WHAT TO DO: Please transcribe the listing that follows exactly; images are to be excluded.

DATA FOR ANALYSIS:
============
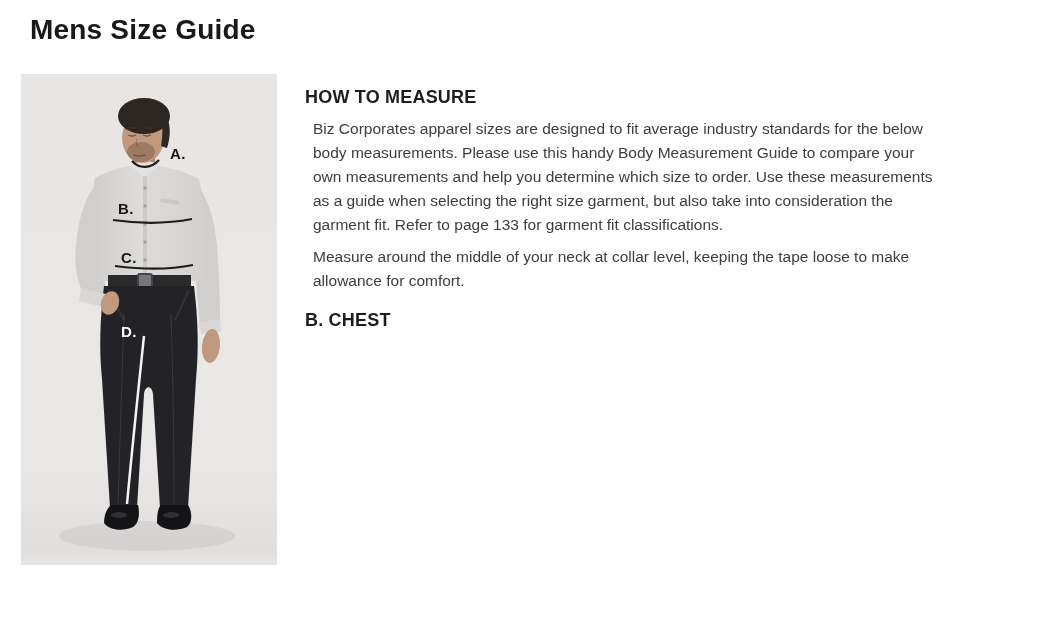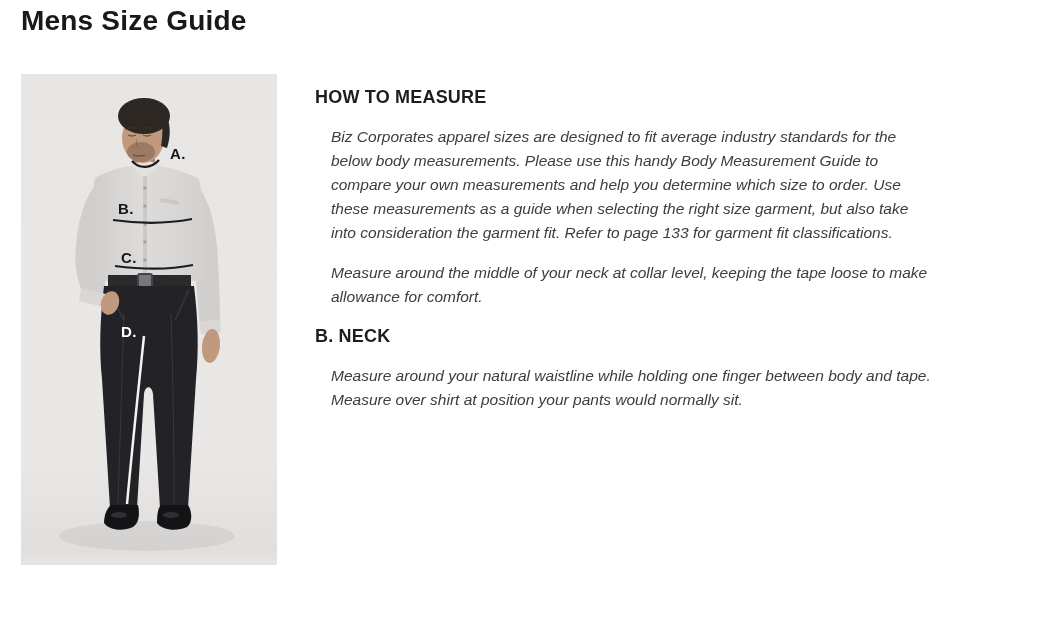"Mens Size Guide" .page-title { margin: 0 -> 9px }
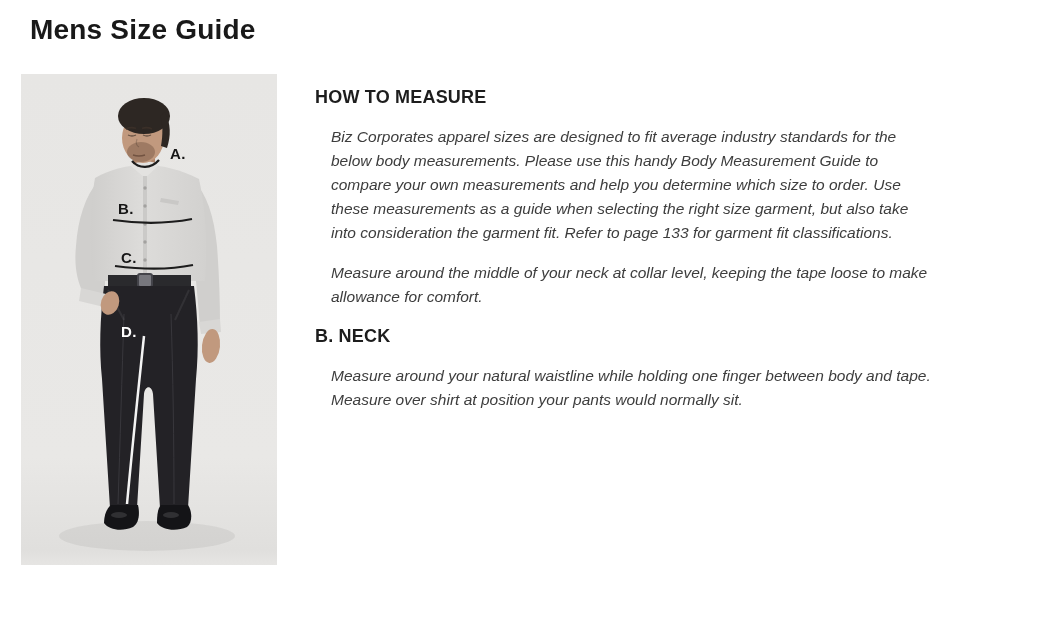"HOW TO MEASURE" .text-col { left: 315px -> 305px }
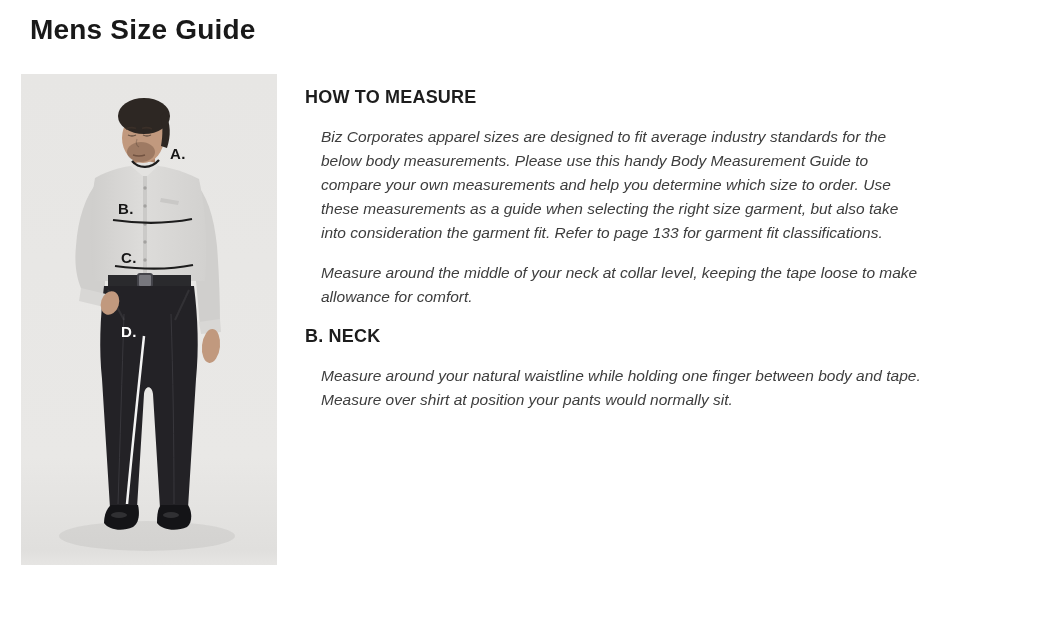"Biz Corporates apparel sizes are" .section-body { font-style: italic -> none; margin: 16px -> 8px }
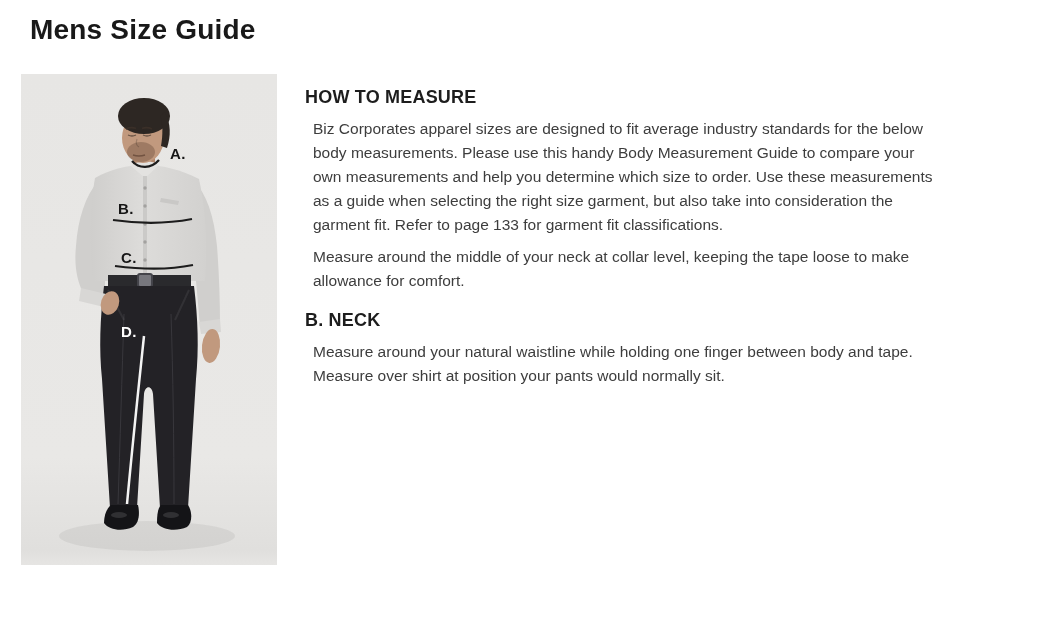"B. NECK" h2.section-heading { text: NECK -> CHEST }
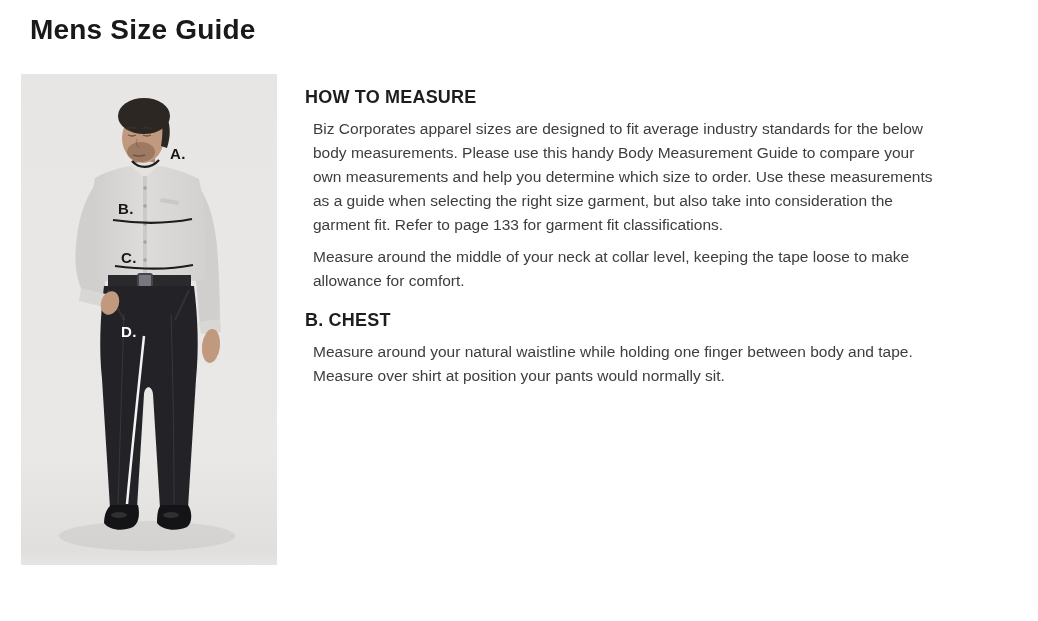"Measure around your natural waistline" p.section-body { html: <p>Measure around your natural waistline while holding one finger between body and tape. Measure over shirt at position your pants would normally sit.</p> -> none }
============
SOLUTION TO THIS EXERCISE:
"Mens Size Guide" .page-title { margin: 0 -> 9px }
"HOW TO MEASURE" .text-col { left: 315px -> 305px }
"Biz Corporates apparel sizes are" .section-body { font-style: italic -> none; margin: 16px -> 8px }
"B. NECK" h2.section-heading { text: NECK -> CHEST }
"Measure around your natural waistline" p.section-body { html: <p>Measure around your natural waistline while holding one finger between body and tape. Measure over shirt at position your pants would normally sit.</p> -> none }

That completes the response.